Background: The investigation of the interconnections between the molecular and genetic events that govern biological systems is essential if we are to understand the development of disease and design effective novel treatments. Microarray and next-generation sequencing technologies have the potential to provide this information. However, taking full advantage of these approaches requires that biological connections be made across large quantities of highly heterogeneous genomic datasets. Leveraging the increasingly huge quantities of genomic data in the public domain is fast becoming one of the key challenges in the research community today. Methodology/Results: We have developed a novel data mining framework that enables researchers to use this growing collection of public high-throughput data to investigate any set of genes or proteins. The connectivity between molecular states across thousands of heterogeneous datasets from microarrays and other genomic platforms is determined through a combination of rank-based enrichment statistics, meta-analyses, and biomedical ontologies. We address data quality concerns through dataset replication and meta-analysis and ensure that the majority of the findings are derived using multiple lines of evidence. As an example of our strategy and the utility of this framework, we apply our data mining approach to explore the biology of brown fat within the context of the thousands of publicly available gene expression datasets. Conclusions: Our work presents a practical strategy for organizing, mining, and correlating global collections of large-scale genomic data to explore normal and disease biology.

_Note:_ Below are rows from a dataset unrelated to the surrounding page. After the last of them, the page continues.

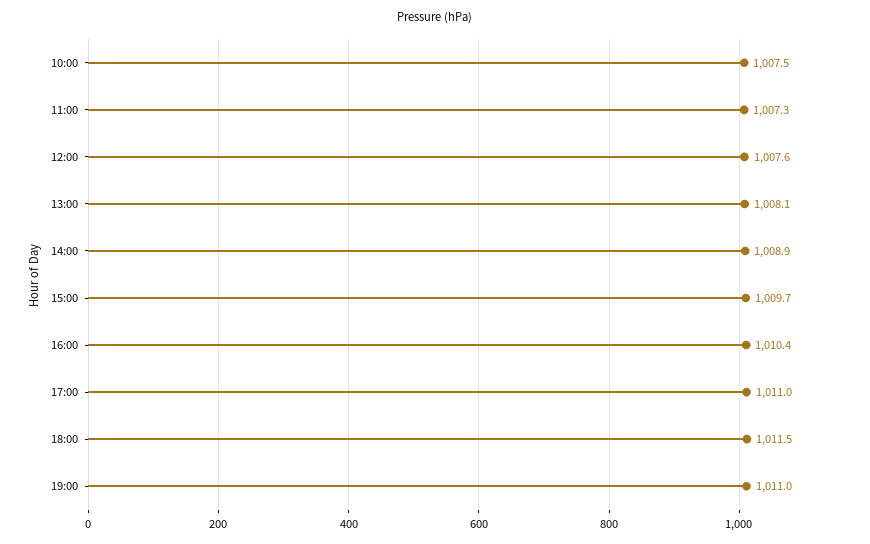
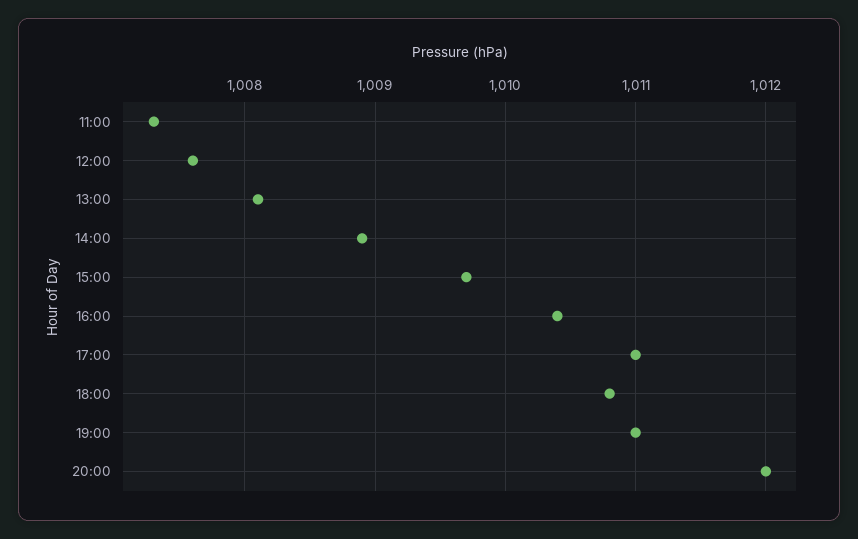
10:00: 1007.5 -> none
18:00: 1011.5 -> 1010.8
20:00: none -> 1012

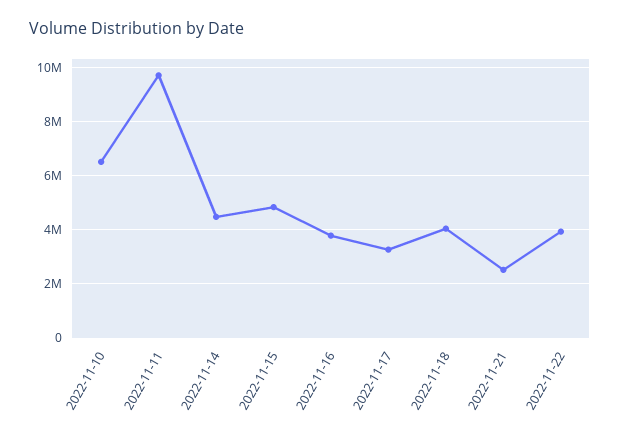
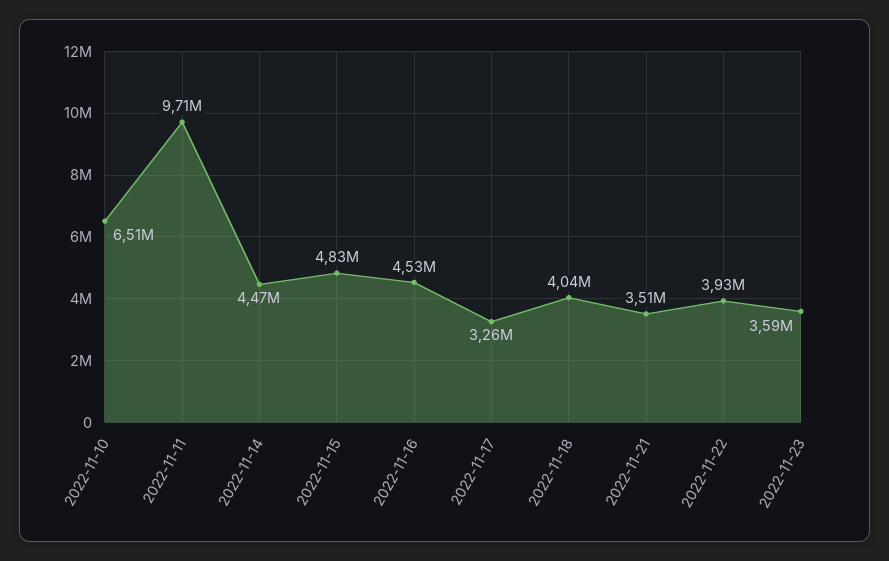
2022-11-16: 3750000 -> 4530000
2022-11-21: 2500000 -> 3510000
2022-11-23: none -> 3590000

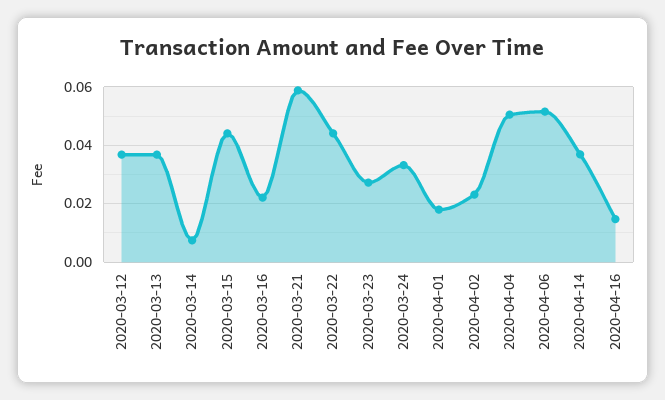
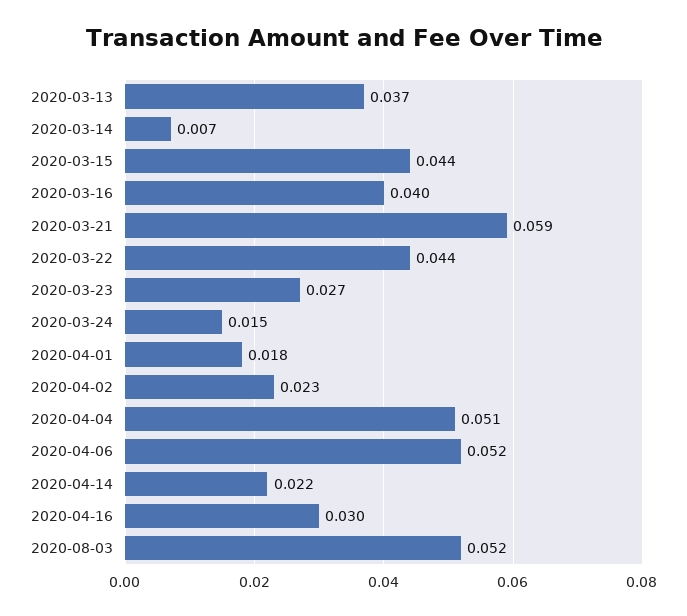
2020-03-12: 0.0375 -> none
2020-03-16: 0.0225 -> 0.04
2020-03-24: 0.0325 -> 0.015
2020-04-14: 0.0375 -> 0.022
2020-04-16: 0.015 -> 0.03
2020-08-03: none -> 0.052

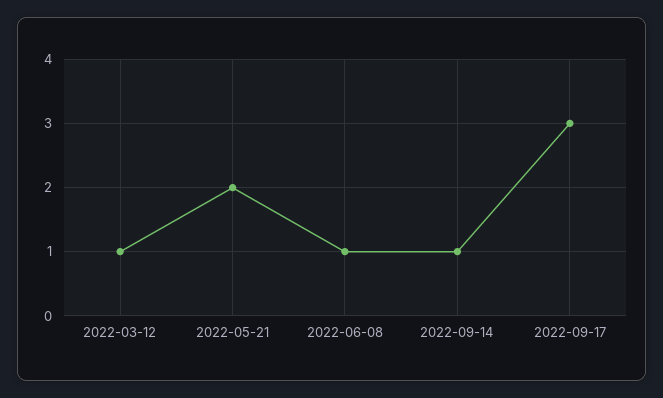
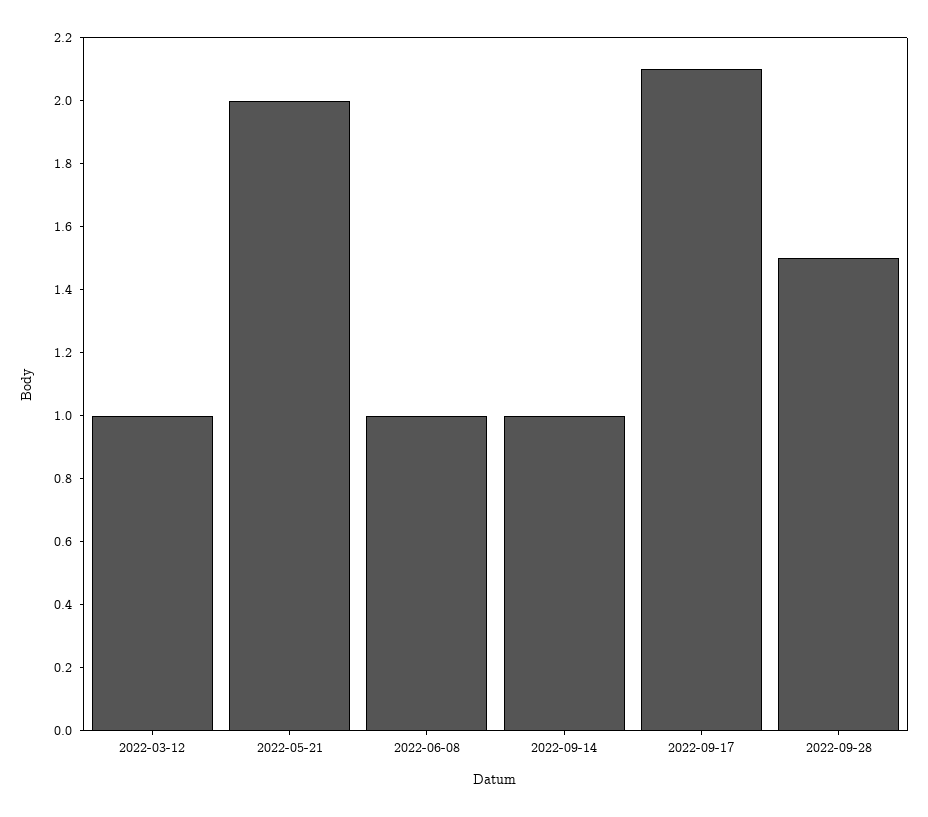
2022-09-17: 3 -> 2.1
2022-09-28: none -> 1.5

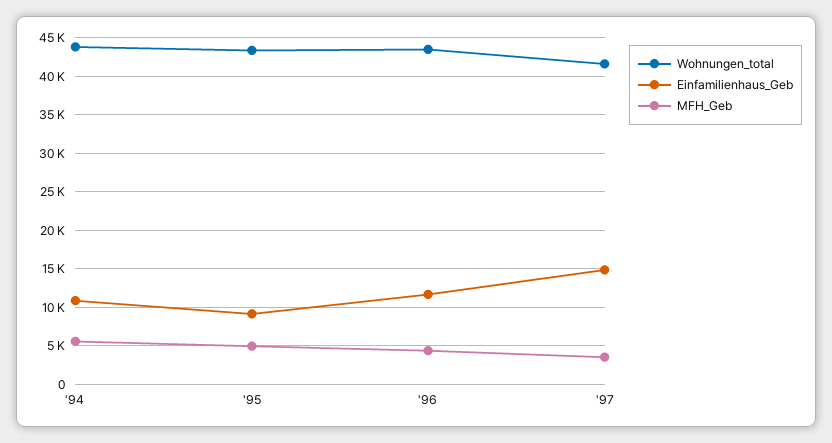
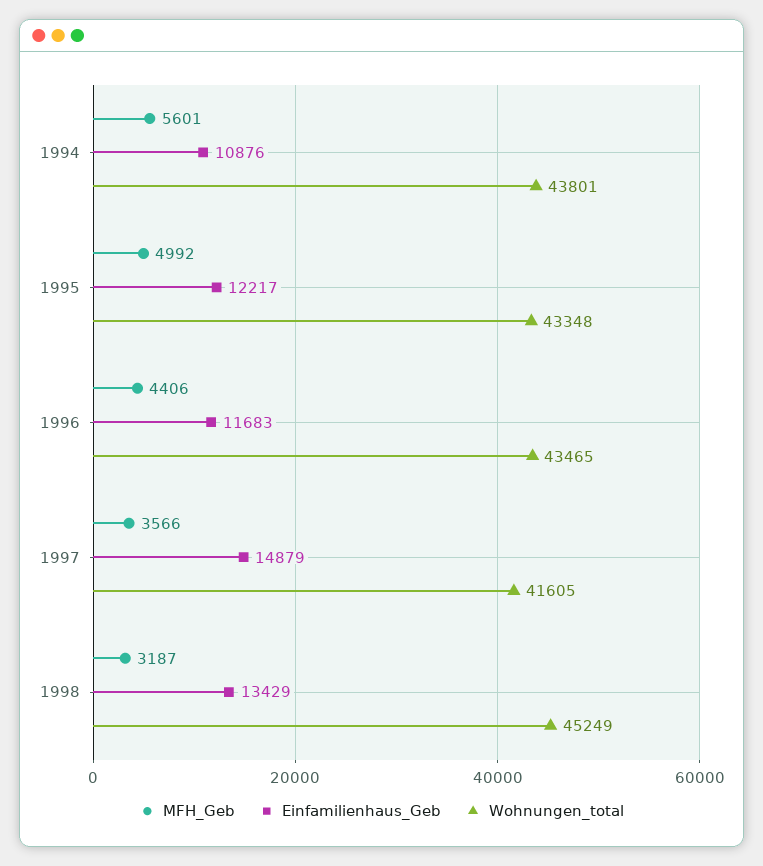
Einfamilienhaus_Geb, '95: 9000 -> 12217
MFH_Geb, 1998: none -> 3187
Einfamilienhaus_Geb, 1998: none -> 13429
Wohnungen_total, 1998: none -> 45249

Using a hypothesis-free approach, we demonstrate how a data-driven analysis across very large collections of genomic data can reveal novel discoveries and evidence to support existing hypothesis.

Suggested Citation

  • Ilya Kupershmidt & Qiaojuan Jane Su & Anoop Grewal & Suman Sundaresh & Inbal Halperin & James Flynn & Mamatha Shekar & Helen Wang & Jenny Park & Wenwu Cui & Gregory D Wall & Robert Wisotzkey & Satnam , 2010. "Ontology-Based Meta-Analysis of Global Collections of High-Throughput Public Data," PLOS ONE, Public Library of Science, vol. 5(9), pages 1-13, September.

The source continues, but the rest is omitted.